Borges decía que el fútbol «es popular porque la estupidez es popular». Hasta buena parte del siglo anterior el fútbol tuvo fama de vulgaridad. Era, desde algunos círculos, una merienda para la voraz gentuza, peligrosa además por la susceptibilidad al fanatismo.

Lo irracional del juego ocasionaba, sin embargo, aficiones fortuitas que habían de ocultarse por la presión del ojo ajeno.

Se dice, por ejemplo, que Heidegger hacía maromas para mantener en secreto su empatía por el Bayern de Múnich, culpándose de un gusto a la luz exterior vergonzoso, como la sodomía.

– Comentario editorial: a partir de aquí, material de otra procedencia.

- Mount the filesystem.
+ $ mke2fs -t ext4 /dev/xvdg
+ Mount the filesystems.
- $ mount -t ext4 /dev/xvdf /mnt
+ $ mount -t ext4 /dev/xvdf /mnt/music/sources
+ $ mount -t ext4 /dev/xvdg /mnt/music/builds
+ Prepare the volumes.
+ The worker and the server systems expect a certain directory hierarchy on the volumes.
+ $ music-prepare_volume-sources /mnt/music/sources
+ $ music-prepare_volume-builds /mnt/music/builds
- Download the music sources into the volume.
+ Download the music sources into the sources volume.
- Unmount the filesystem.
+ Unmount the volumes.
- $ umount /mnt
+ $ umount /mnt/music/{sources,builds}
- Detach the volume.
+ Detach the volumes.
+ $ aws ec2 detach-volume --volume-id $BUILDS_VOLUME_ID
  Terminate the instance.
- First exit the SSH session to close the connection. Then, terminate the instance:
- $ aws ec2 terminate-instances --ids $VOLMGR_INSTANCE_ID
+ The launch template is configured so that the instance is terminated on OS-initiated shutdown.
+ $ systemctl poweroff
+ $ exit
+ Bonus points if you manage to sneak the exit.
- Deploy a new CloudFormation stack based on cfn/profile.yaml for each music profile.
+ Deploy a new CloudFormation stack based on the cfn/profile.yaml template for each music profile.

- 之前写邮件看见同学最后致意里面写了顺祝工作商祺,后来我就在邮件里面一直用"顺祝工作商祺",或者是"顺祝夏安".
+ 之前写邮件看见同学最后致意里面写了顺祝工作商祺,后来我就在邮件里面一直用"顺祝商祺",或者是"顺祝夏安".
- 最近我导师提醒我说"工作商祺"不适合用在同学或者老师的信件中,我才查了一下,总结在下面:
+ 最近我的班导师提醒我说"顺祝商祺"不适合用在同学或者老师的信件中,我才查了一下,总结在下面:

Por fortuna la revisión del pensamiento en el posmodernismo amansó parte de la fobia por el balompié. Los intelectuales y artistas decidieron entenderlo y hasta lo convirtieron en tema de creación.

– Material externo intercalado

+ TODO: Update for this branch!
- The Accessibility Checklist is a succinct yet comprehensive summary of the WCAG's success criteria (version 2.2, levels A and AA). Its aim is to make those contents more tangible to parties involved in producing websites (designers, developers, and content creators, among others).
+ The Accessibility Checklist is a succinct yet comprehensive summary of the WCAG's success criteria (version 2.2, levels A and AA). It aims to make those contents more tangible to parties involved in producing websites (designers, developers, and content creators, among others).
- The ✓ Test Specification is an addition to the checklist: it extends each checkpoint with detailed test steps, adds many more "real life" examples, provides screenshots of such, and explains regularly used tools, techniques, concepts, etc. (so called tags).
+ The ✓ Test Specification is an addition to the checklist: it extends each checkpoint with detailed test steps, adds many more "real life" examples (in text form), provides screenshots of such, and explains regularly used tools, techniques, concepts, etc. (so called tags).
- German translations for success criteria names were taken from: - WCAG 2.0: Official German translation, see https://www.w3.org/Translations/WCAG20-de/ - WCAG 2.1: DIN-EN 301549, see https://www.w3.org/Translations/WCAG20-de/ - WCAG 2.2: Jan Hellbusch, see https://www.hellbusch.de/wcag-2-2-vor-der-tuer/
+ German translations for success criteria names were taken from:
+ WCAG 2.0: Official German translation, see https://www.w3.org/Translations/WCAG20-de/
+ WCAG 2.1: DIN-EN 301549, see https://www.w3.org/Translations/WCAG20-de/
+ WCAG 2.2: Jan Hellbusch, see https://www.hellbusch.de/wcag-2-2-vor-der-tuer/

De eso, para suerte de los que somos hinchas de ambas cosas, han quedado verdaderas genialidades.

Parece, sin embargo, que un tufo reaccionario en la conversación pública de estos días ha desempolvado el viejo rechazo por el fútbol, por causa de algunos eventos lamentables que han ocurrido en torno a él: el muerto en España, las tragedias por la pólvora aquí, la congestión en las vías o la andanada de riñas.

He vuelto a leer los juicios trasnochados contra el deporte como la causa del caos. Hay muchos furiosos en redes sociales por lo estúpido, populista y peligroso del fútbol.

No sorprende que la gente necesite buscar chivos expiatorios por cada mal que ella misma produce. El fútbol no tiene la culpa de que lo sigan vándalos y asesinos, como tampoco la tiene el cine por la masacre provocada por un enfermo en una sala de proyección ni la tiene la música por los asfixiados en conciertos.

El crimen y el escándalo están en la naturaleza de algunos, no en el deporte, sin el cual buscarían otro pretexto para sus desmanes.

Con esta nueva inquisición volveremos al punto en que, como Heidegger, deberemos escondernos para ver el juego por miedo a ser cómplices de los delitos que la indignación de moda ha decidido imputarle.